▶ [Problem requirements] Would you return the lines between the one holding "reference: REF15090 -> REF15900" and the one holding "total: 8833.77 -> 8883.00", inclusive, and only those, exactly as they stand in the listing below?

--

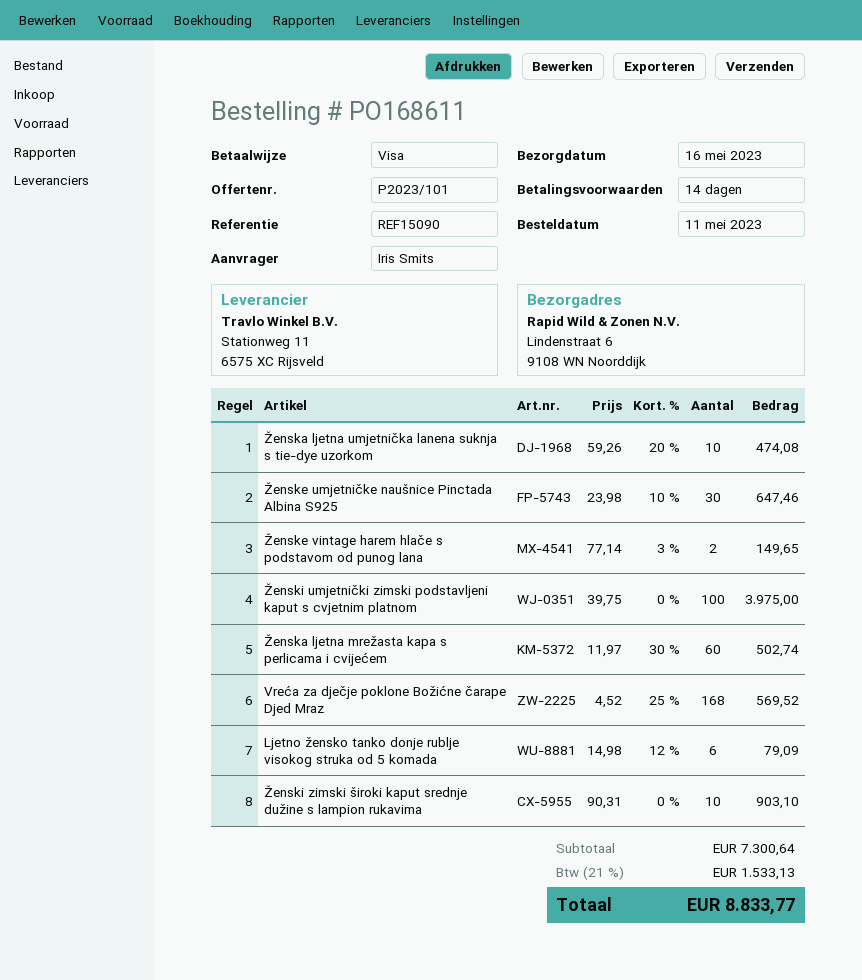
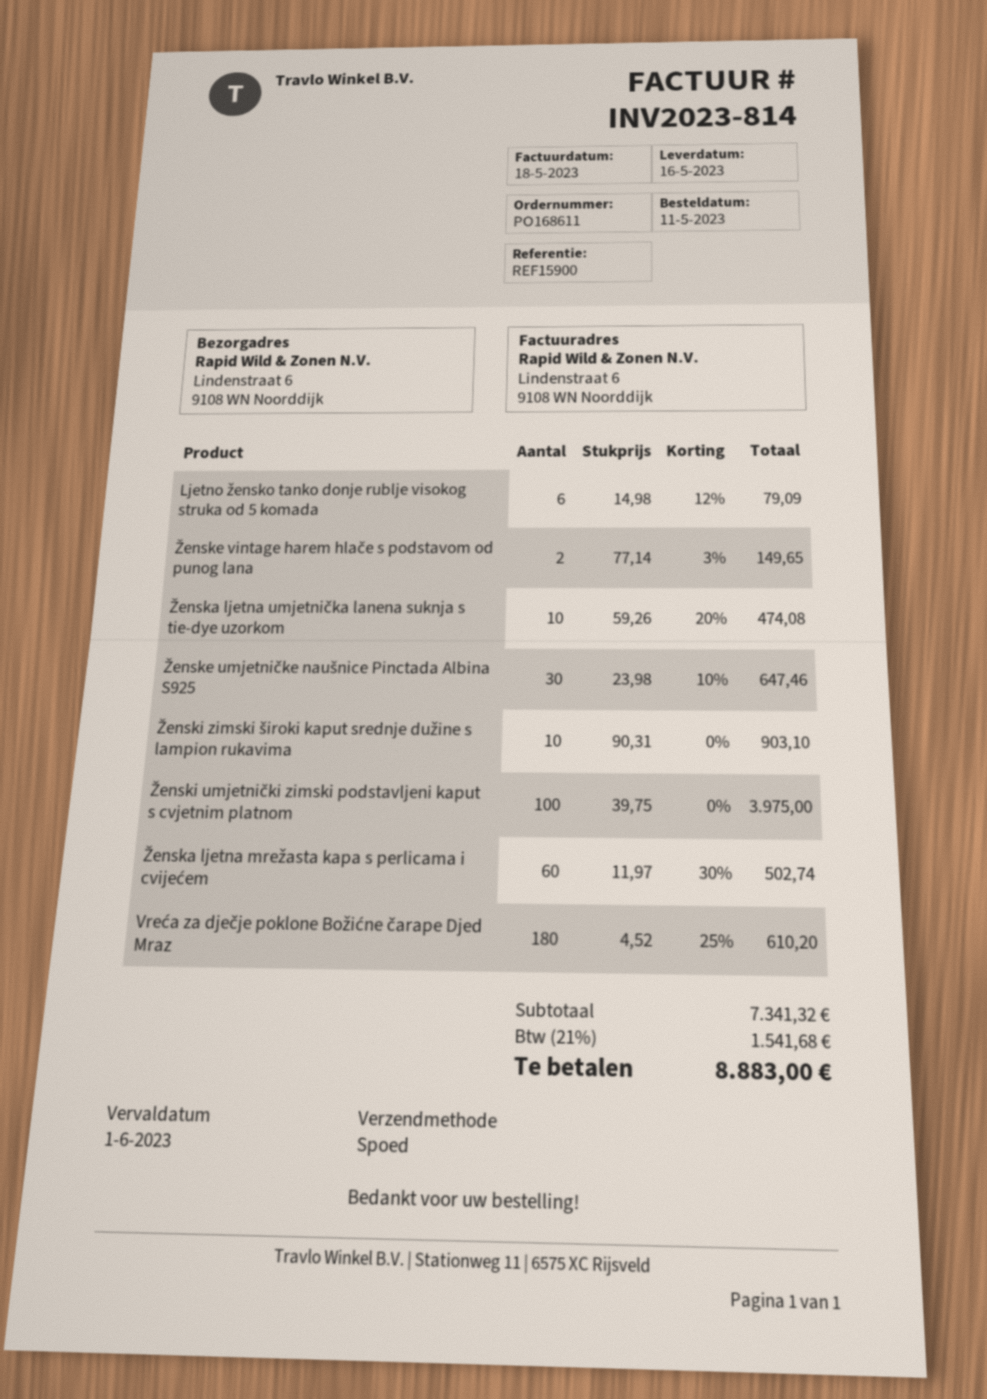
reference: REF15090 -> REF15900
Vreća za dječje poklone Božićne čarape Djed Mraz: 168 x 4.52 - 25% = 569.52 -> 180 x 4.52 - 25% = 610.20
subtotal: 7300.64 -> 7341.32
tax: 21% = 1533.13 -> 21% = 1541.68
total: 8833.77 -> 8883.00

--

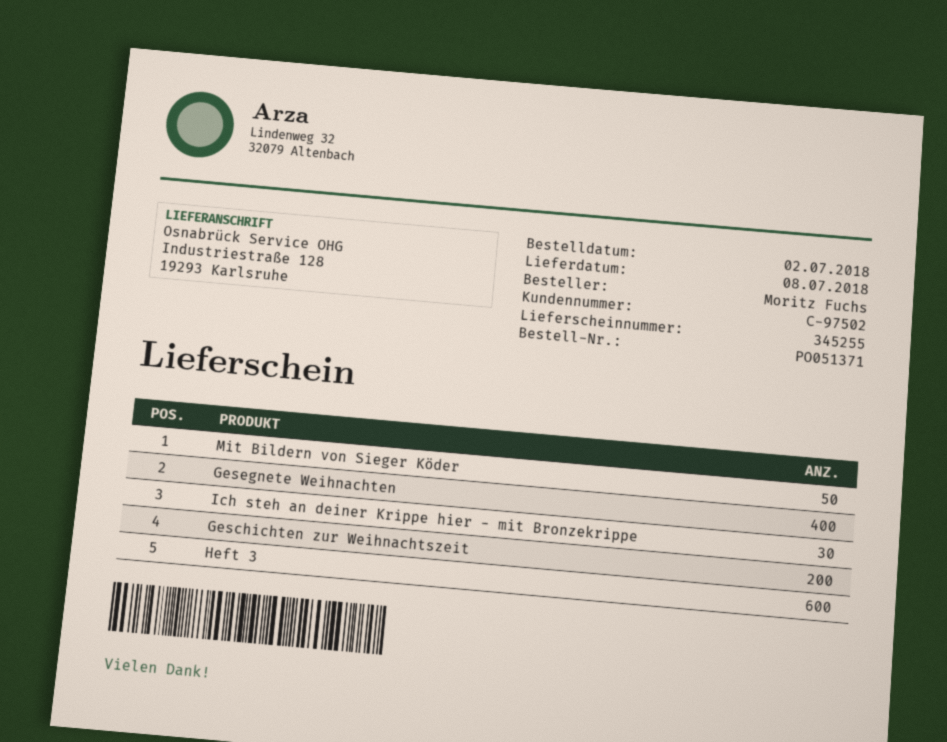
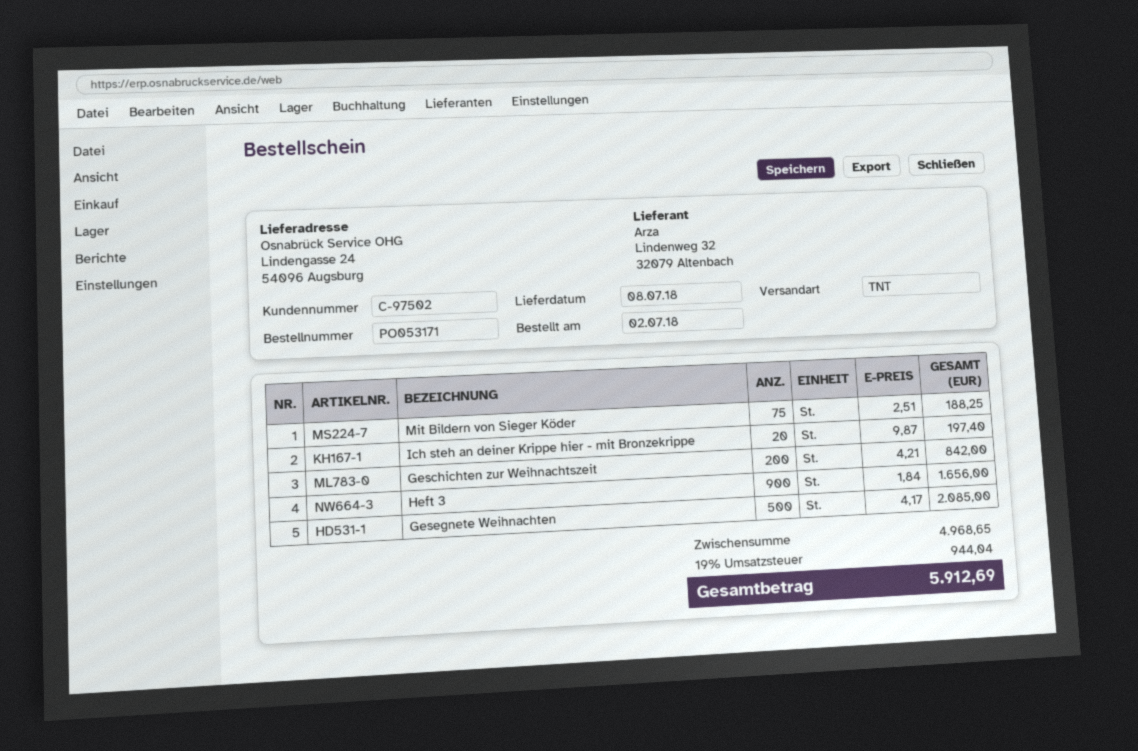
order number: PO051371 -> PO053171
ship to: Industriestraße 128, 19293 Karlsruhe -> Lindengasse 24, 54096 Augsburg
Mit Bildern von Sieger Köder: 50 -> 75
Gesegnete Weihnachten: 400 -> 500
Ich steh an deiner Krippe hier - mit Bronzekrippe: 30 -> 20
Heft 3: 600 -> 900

--

▶ [Written solution]
reference: REF15090 -> REF15900
Vreća za dječje poklone Božićne čarape Djed Mraz: 168 x 4.52 - 25% = 569.52 -> 180 x 4.52 - 25% = 610.20
subtotal: 7300.64 -> 7341.32
tax: 21% = 1533.13 -> 21% = 1541.68
total: 8833.77 -> 8883.00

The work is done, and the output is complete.